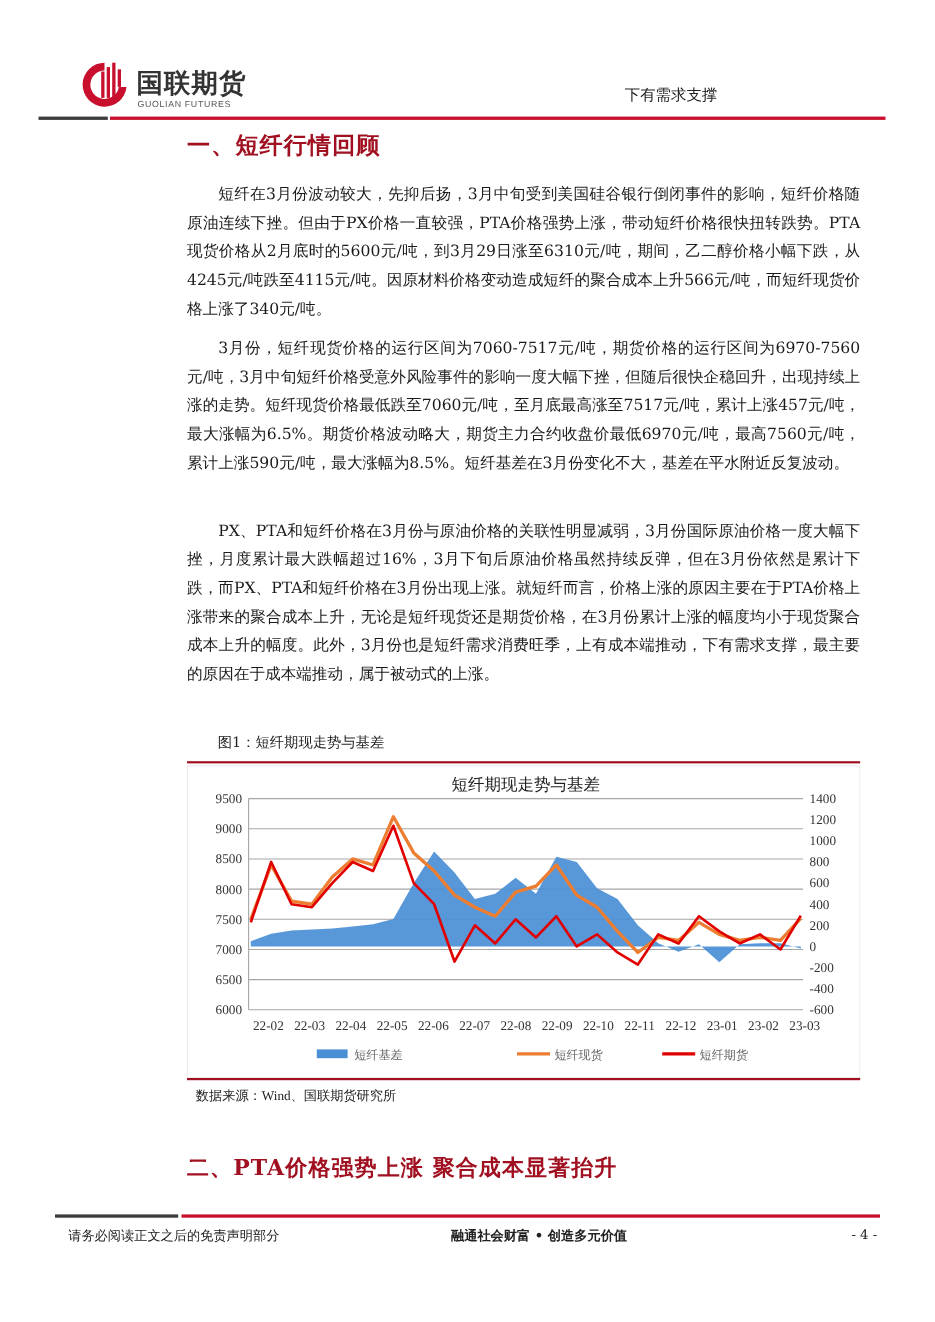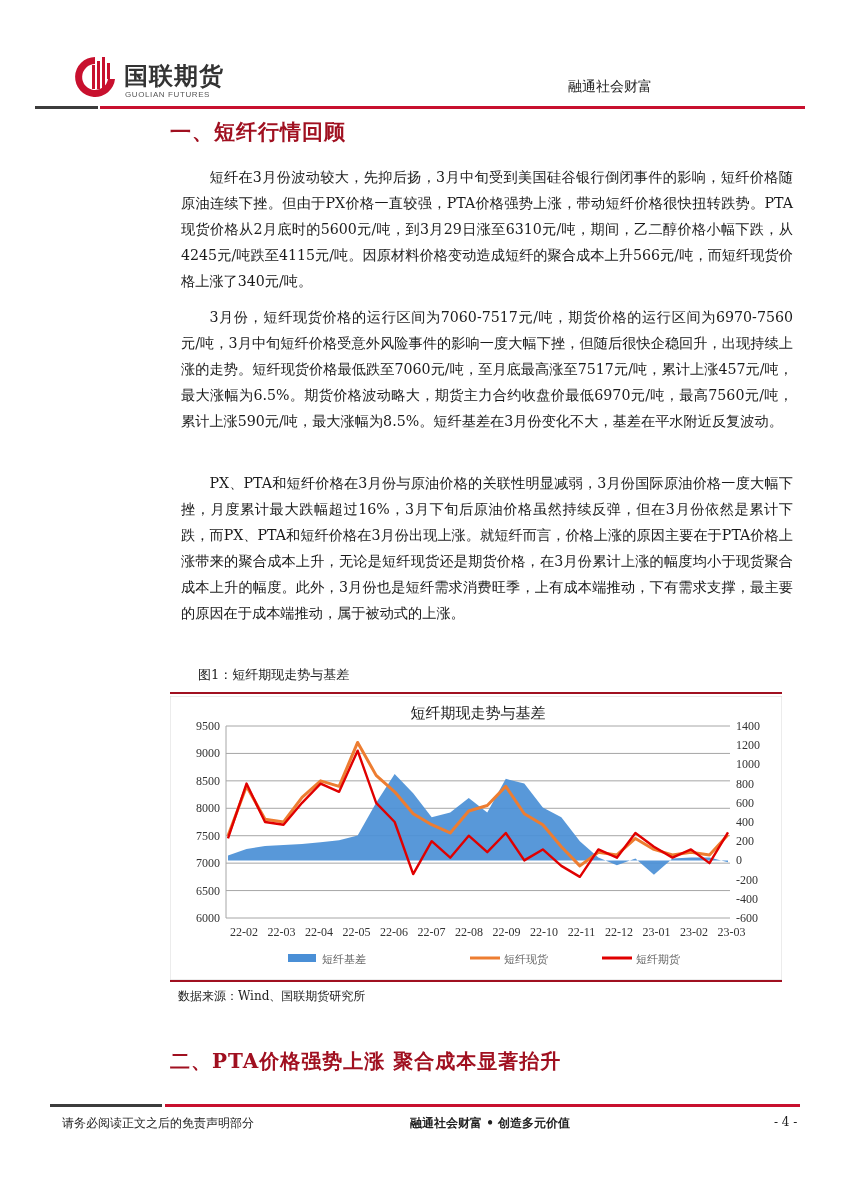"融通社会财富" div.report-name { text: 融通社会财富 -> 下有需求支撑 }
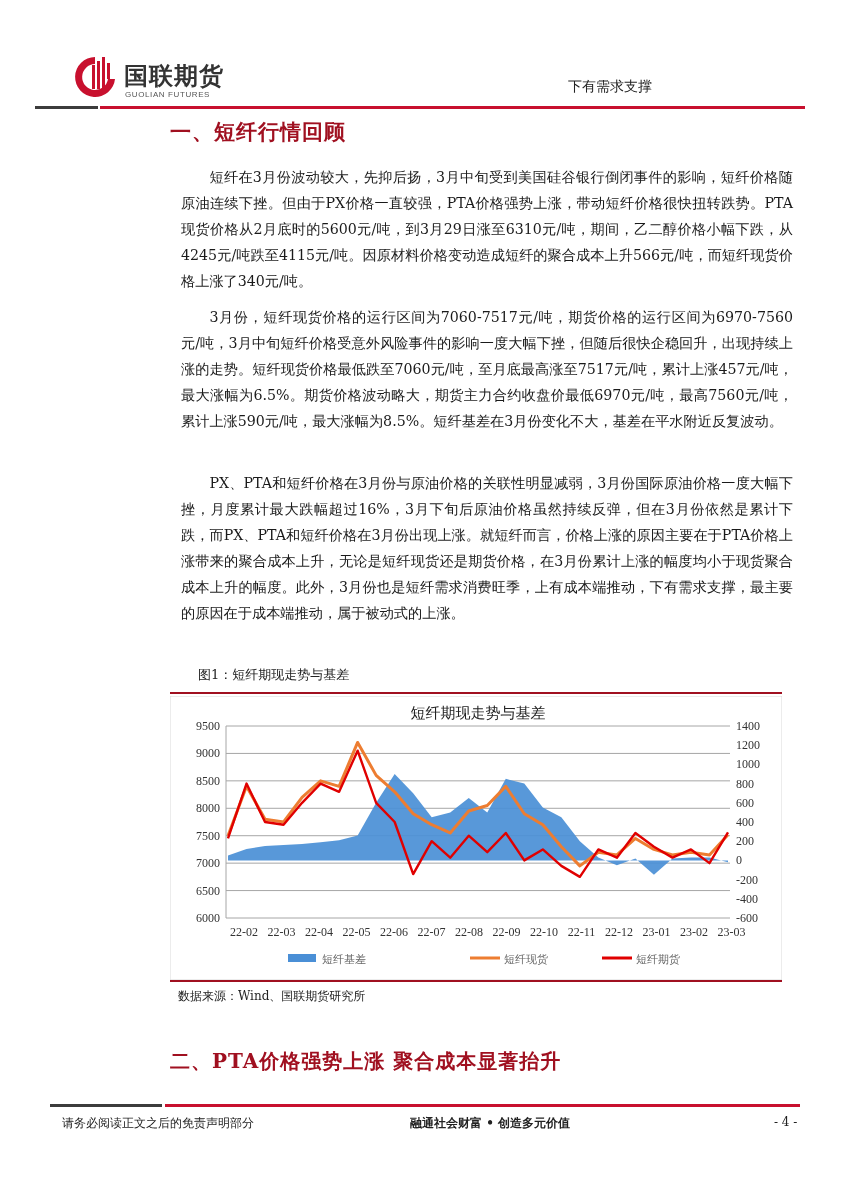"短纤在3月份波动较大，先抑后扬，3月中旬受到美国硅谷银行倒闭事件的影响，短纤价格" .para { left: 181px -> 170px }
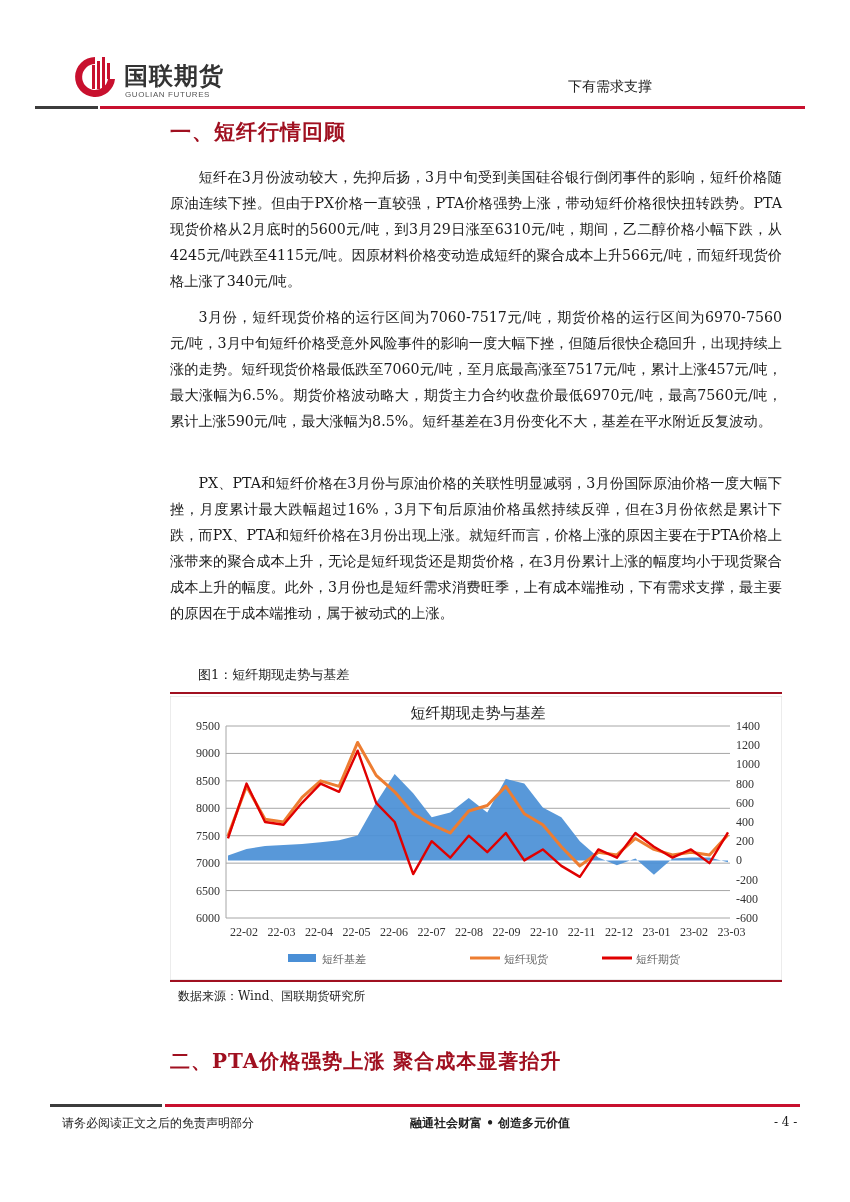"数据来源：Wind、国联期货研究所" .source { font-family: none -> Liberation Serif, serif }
...
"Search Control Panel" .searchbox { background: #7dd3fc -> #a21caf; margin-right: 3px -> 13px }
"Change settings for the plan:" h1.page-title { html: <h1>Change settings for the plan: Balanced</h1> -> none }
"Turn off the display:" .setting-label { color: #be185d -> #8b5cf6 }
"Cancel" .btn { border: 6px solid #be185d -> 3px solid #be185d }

Required work - Copy out, exactly and alone, the lines of the entries above between the ones holding "background: #7dd3fc ->" and "color: #be185d ->", inclusive.

Output of the exercise -
"Search Control Panel" .searchbox { background: #7dd3fc -> #a21caf; margin-right: 3px -> 13px }
"Change settings for the plan:" h1.page-title { html: <h1>Change settings for the plan: Balanced</h1> -> none }
"Turn off the display:" .setting-label { color: #be185d -> #8b5cf6 }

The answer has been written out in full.